I didnt tell anyone in my family because I knew theyd never understand.. ( they, like your family are naturally slim) but I did have a good friend who visited me and drove me home and was a great support in the hardest first eight weeks of post op recovery . Good luck ! Hugs
I just met the weight requirements to have the surgery. My preparation was meeting with the nutritionist, attending group meetings, going through some medical tests, and a few sessions with a psychologist. Also, to be sure I did not lose any weight during the six month period, which might have disqualified me,
I told my family and took my mom to meet with some successful patients. That eased her mind. My surgery was scheduled for the first of December and my family was planning this huge Thanksgiving "last supper" for me. I ended up getting the surgery in October and could not eat more than a few ounces on Thanksgiving. That was in 2007. Surgery was the best decision I ever made. I have put it off for years and years.
This board is mostly dead. Join the RNY menu thread and I suggest just copying this post to the RNY. There are people there who will help and support you.

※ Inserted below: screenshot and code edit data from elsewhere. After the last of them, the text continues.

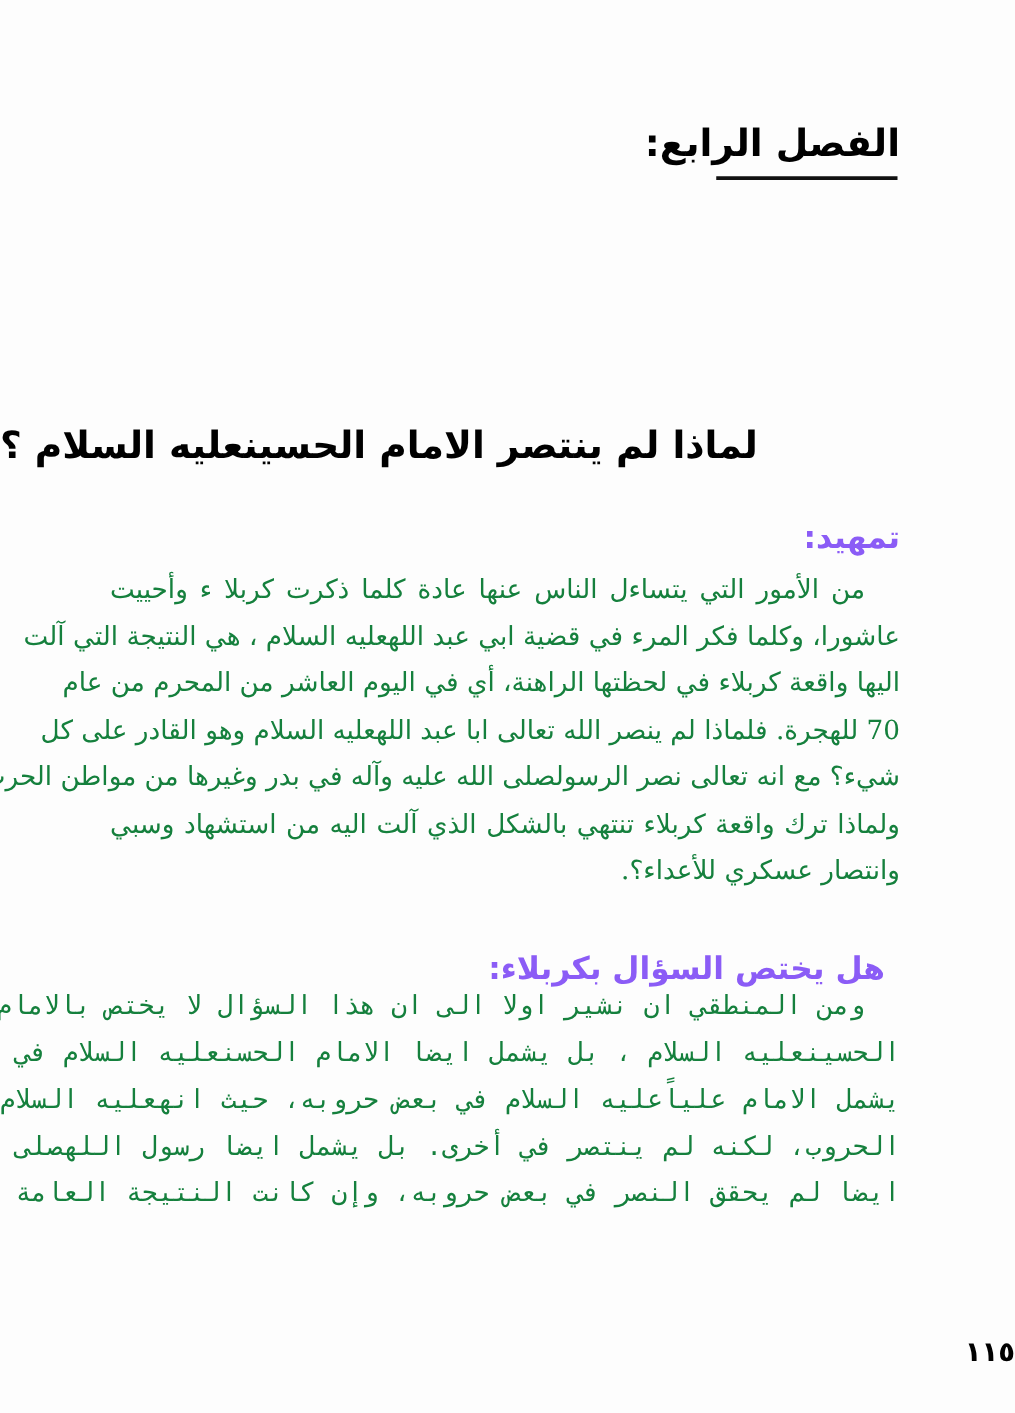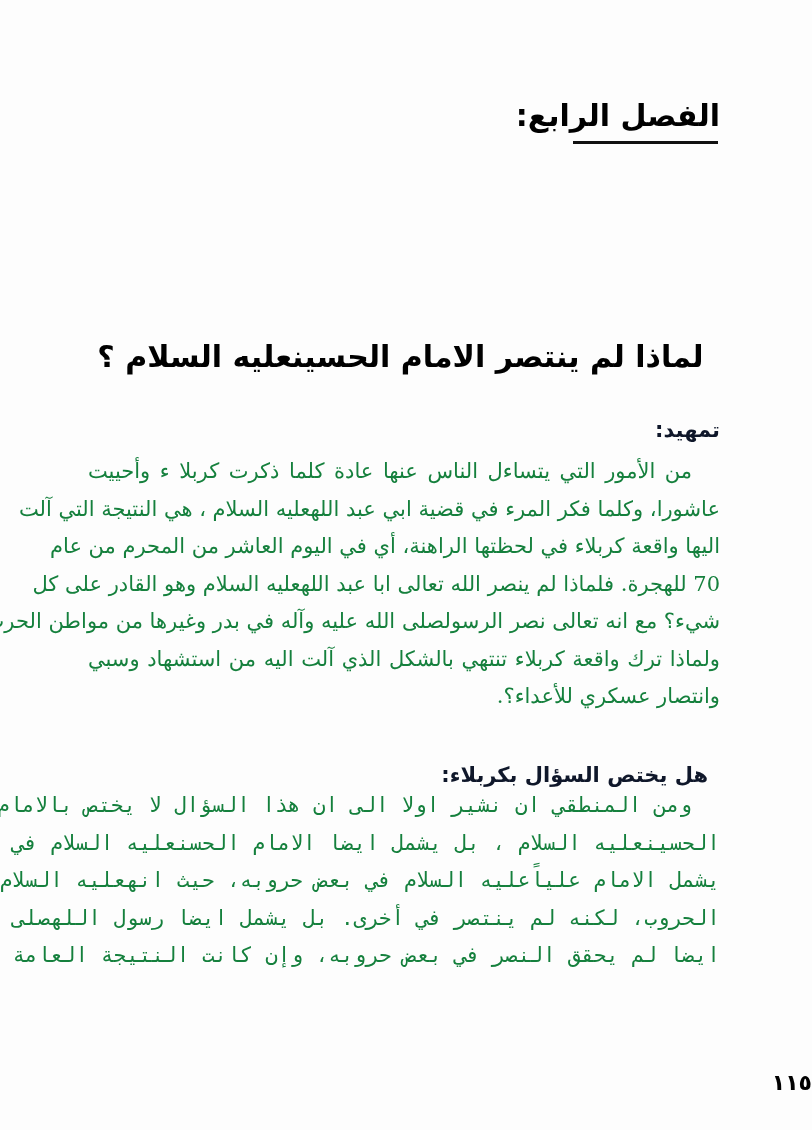"لماذا لم ينتصر الامام الحسينعليه" .chapter-title { text-align: center -> left }
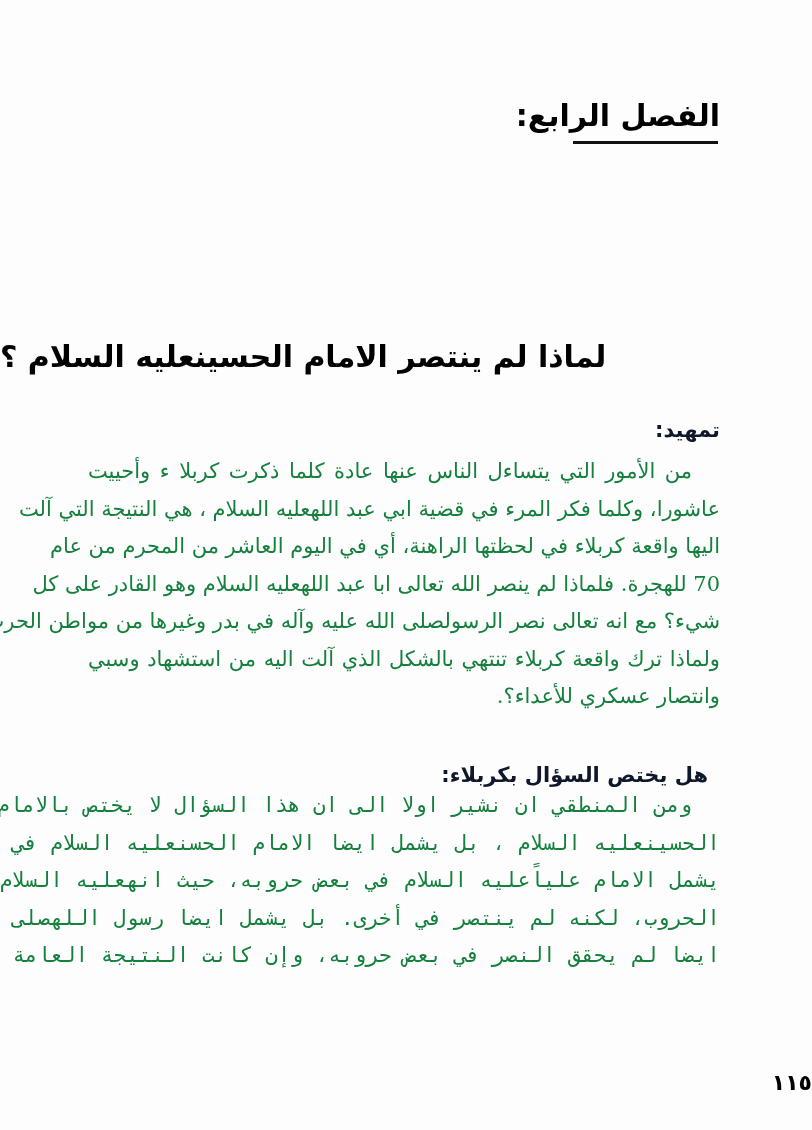"تمهيد:" .section-heading { color: #0f172a -> #8b5cf6; font-size: 21px -> 25px }
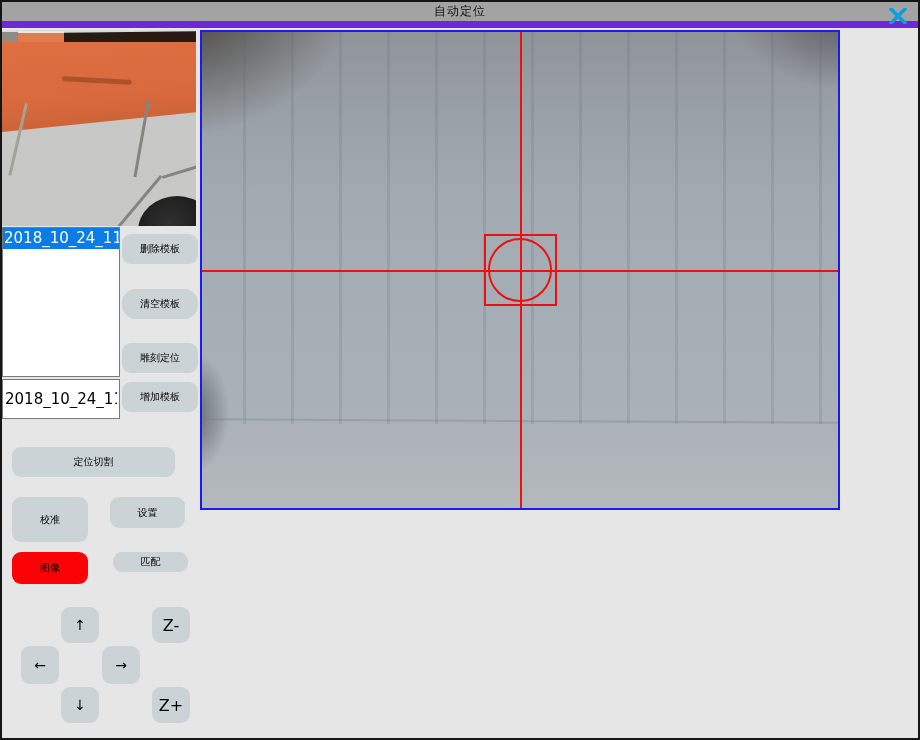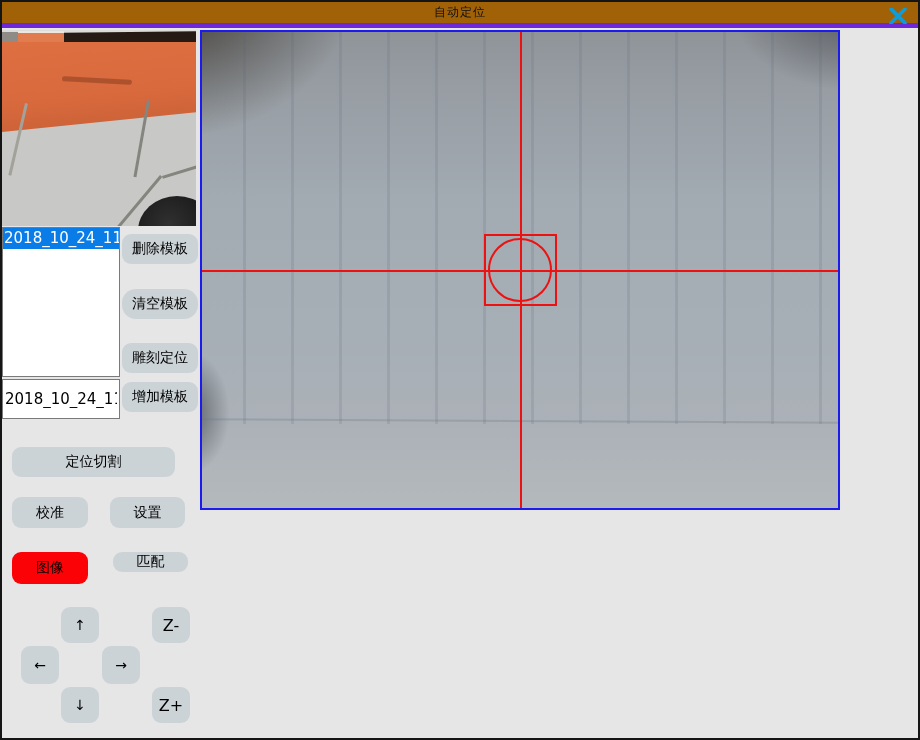"自动定位" .titlebar { background: #a16207 -> #a3a3a3; border-bottom: 5px solid #6d28d9 -> 7px solid #6d28d9 }
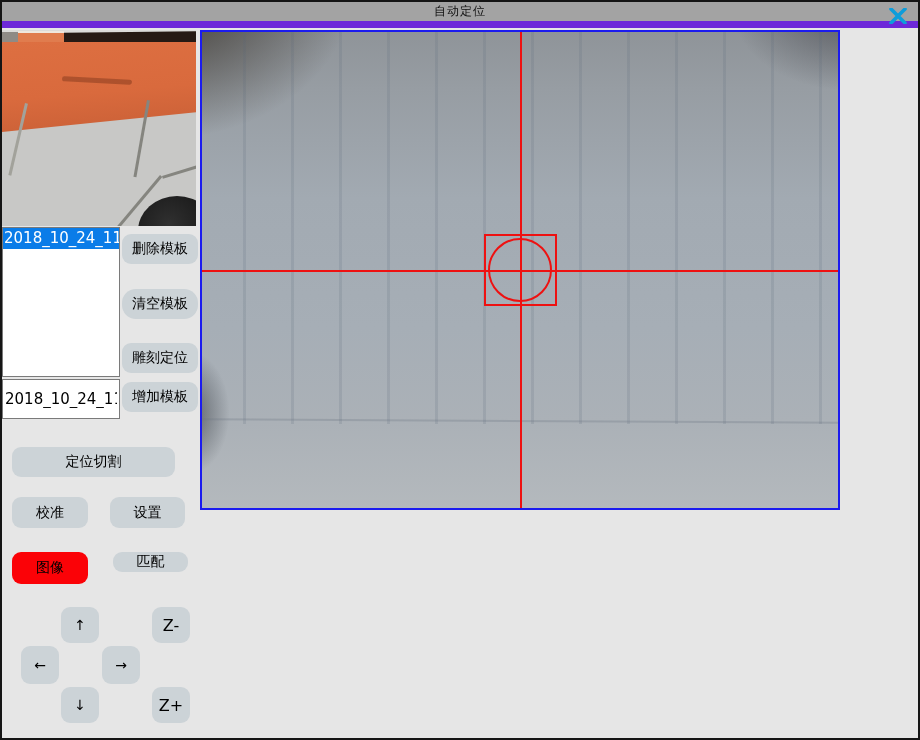"删除模板" .btn { font-size: 14px -> 10px }
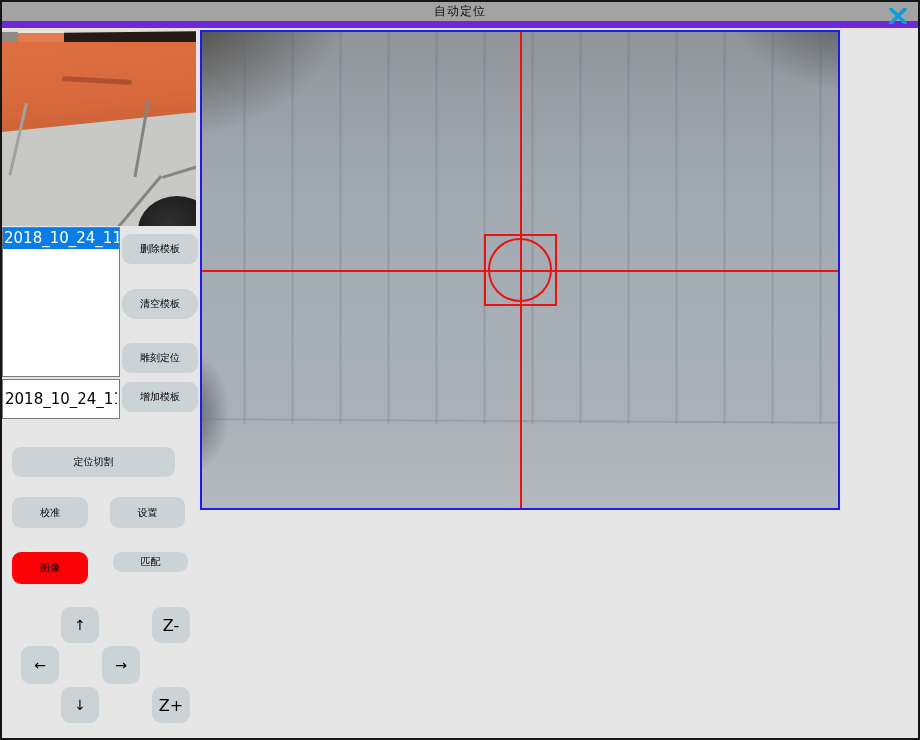"校准" #btn-calibrate { height: 31px -> 45px }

Real life begins where your comfort zone ends
I'm not exactly sure what the rationale is behind that - at first I was afraid if I lost too much I might be disqualified because the insurance company would think I could lose weight on my own, but then I was assumed it was to see I was able to follow a program long-term (well, for at least six months anyway, since that's how long most insurance companies seem to require). Of course, if your weight drops below the minimum BMI requirement for surgery, then that could pose a problem -unless your insurance company only goes by your initial BMI. At any rate, I lost 57 lbs before surgery, and it certainly didn't disqualify me (I still had a 40+ BMI even after losing the 57 lbs). So I do think that for most people, it's to see if you're able to commit to a program and stick with it long-term.
I was not on a calorie restricted diet. I was advised not to eat white foods like potatoes, bread, cake. I ate lean meat and vegetables and gave up the Diet Coke. My surgeon was afraid that the insurance company would withdraw approval if I lost on my own. I think I was something like one pound over 40 BMI.
Real life begins where your comfort zone ends
Every insurance company has a board that reviews the request for weight loss surgery. They may decide that you still need surgery or that you can proved you can do it without surgery. Why take a chance? The doctor told me unofficially not to lose any weight. He could not put that in writing. You have to take care of yourself and do what is right for you.